### The task
Search the data below for lines that include the word "переплывал" and state how many there are, nothing else.

### Records to process

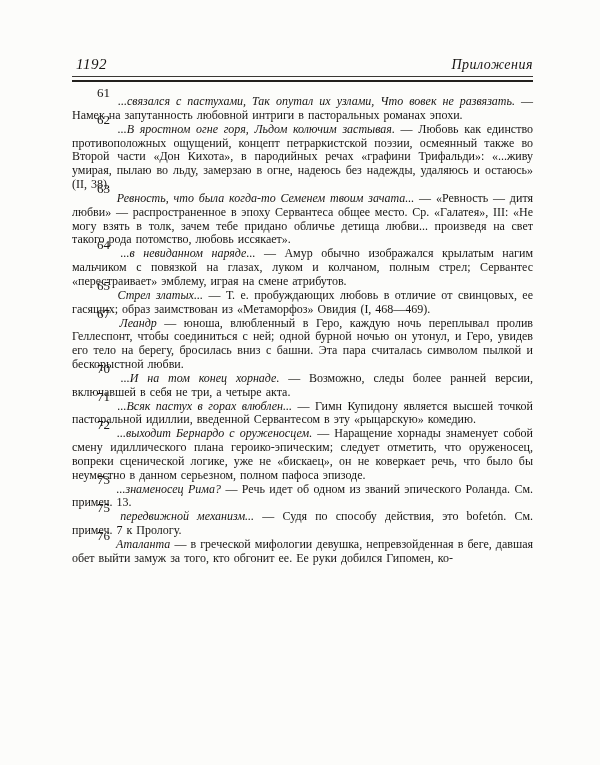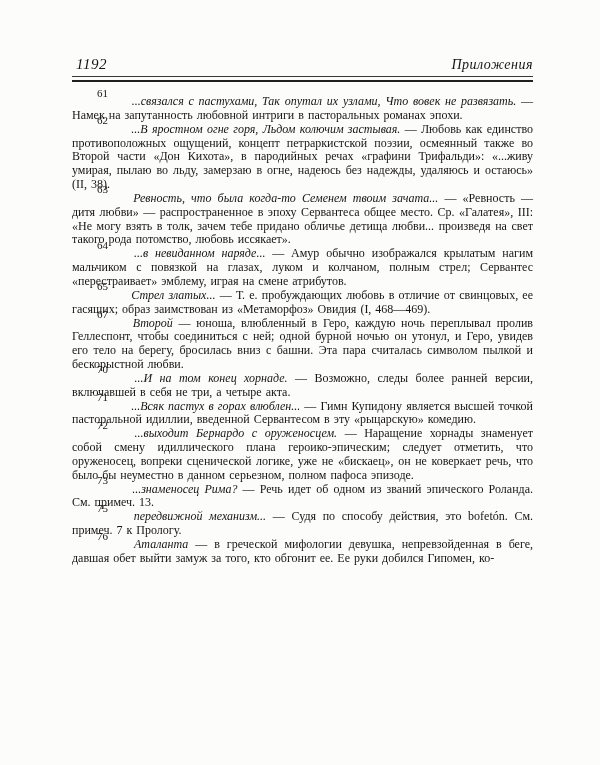--- a/index.html
+++ b/index.html
@@ -69,11 +69,11 @@
     text-indent: 25px;
   }
   sup.nnum {
-    font-size: 11px;
+    font-size: 13px;
     line-height: 0;
     position: relative;
     top: -3.5px;
-    margin-right: 19px;
+    margin-right: 2px;
     font-style: normal;
   }
   .lemma {

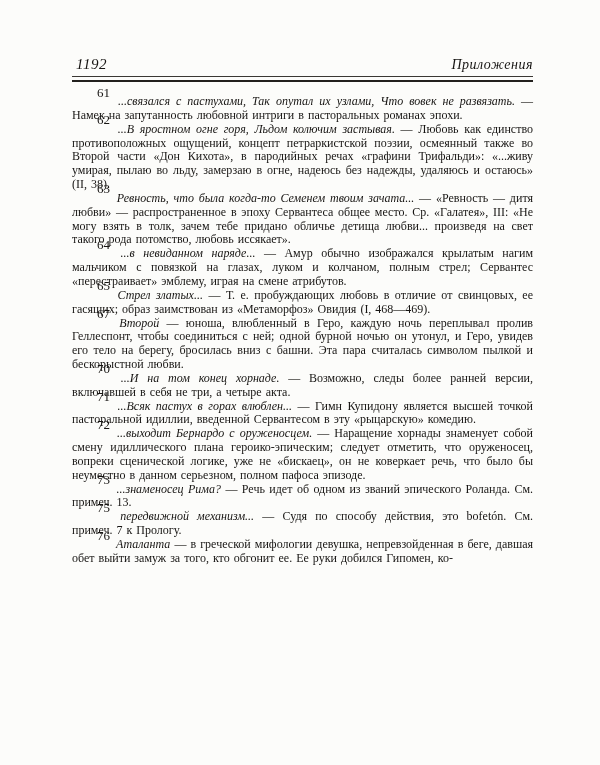--- a/index.html
+++ b/index.html
@@ -103,7 +103,7 @@
         <p class="note"><sup class="nnum">63</sup> <span class="lemma">Ревность, что была когда-то Семенем твоим зачата...</span><span class="comment"> — «Ревность — дитя любви» — распространенное в эпоху Сервантеса общее место. Ср. «Галатея», III: «Не могу взять в толк, зачем тебе придано обличье детища любви... произведя на свет такого рода потомство, любовь иссякает».</span></p>
         <p class="note"><sup class="nnum">64</sup> <span class="lemma">...в невиданном наряде...</span><span class="comment"> — Амур обычно изображался крылатым нагим мальчиком с повязкой на глазах, луком и колчаном, полным стрел; Сервантес «перестраивает» эмблему, играя на смене атрибутов.</span></p>
         <p class="note"><sup class="nnum">65</sup> <span class="lemma">Стрел златых...</span><span class="comment"> — Т. е. пробуждающих любовь в отличие от свинцовых, ее гасящих; образ заимствован из «Метаморфоз» Овидия (I, 468—469).</span></p>
-        <p class="note"><sup class="nnum">67</sup> <span class="lemma">Второй</span><span class="comment"> — юноша, влюбленный в Геро, каждую ночь переплывал пролив Геллеспонт, чтобы соединиться с ней; одной бурной ночью он утонул, и Геро, увидев его тело на берегу, бросилась вниз с башни. Эта пара считалась символом пылкой и бескорыстной любви.</span></p>
+        <p class="note"><sup class="nnum">67</sup> <span class="lemma">Леандр</span><span class="comment"> — юноша, влюбленный в Геро, каждую ночь переплывал пролив Геллеспонт, чтобы соединиться с ней; одной бурной ночью он утонул, и Геро, увидев его тело на берегу, бросилась вниз с башни. Эта пара считалась символом пылкой и бескорыстной любви.</span></p>
         <p class="note"><sup class="nnum">70</sup> <span class="lemma">...И на том конец хорнаде.</span><span class="comment"> — Возможно, следы более ранней версии, включавшей в себя не три, а четыре акта.</span></p>
         <p class="note"><sup class="nnum">71</sup> <span class="lemma">...Всяк пастух в горах влюблен...</span><span class="comment"> — Гимн Купидону является высшей точкой пасторальной идиллии, введенной Сервантесом в эту «рыцарскую» комедию.</span></p>
         <p class="note"><sup class="nnum">72</sup> <span class="lemma">...выходит Бернардо с оруженосцем.</span><span class="comment"> — Наращение хорнады знаменует собой смену идиллического плана героико-эпическим; следует отметить, что оруженосец, вопреки сценической логике, уже не «бискаец», он не коверкает речь, что было бы неуместно в данном серьезном, полном пафоса эпизоде.</span></p>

### Final answer
2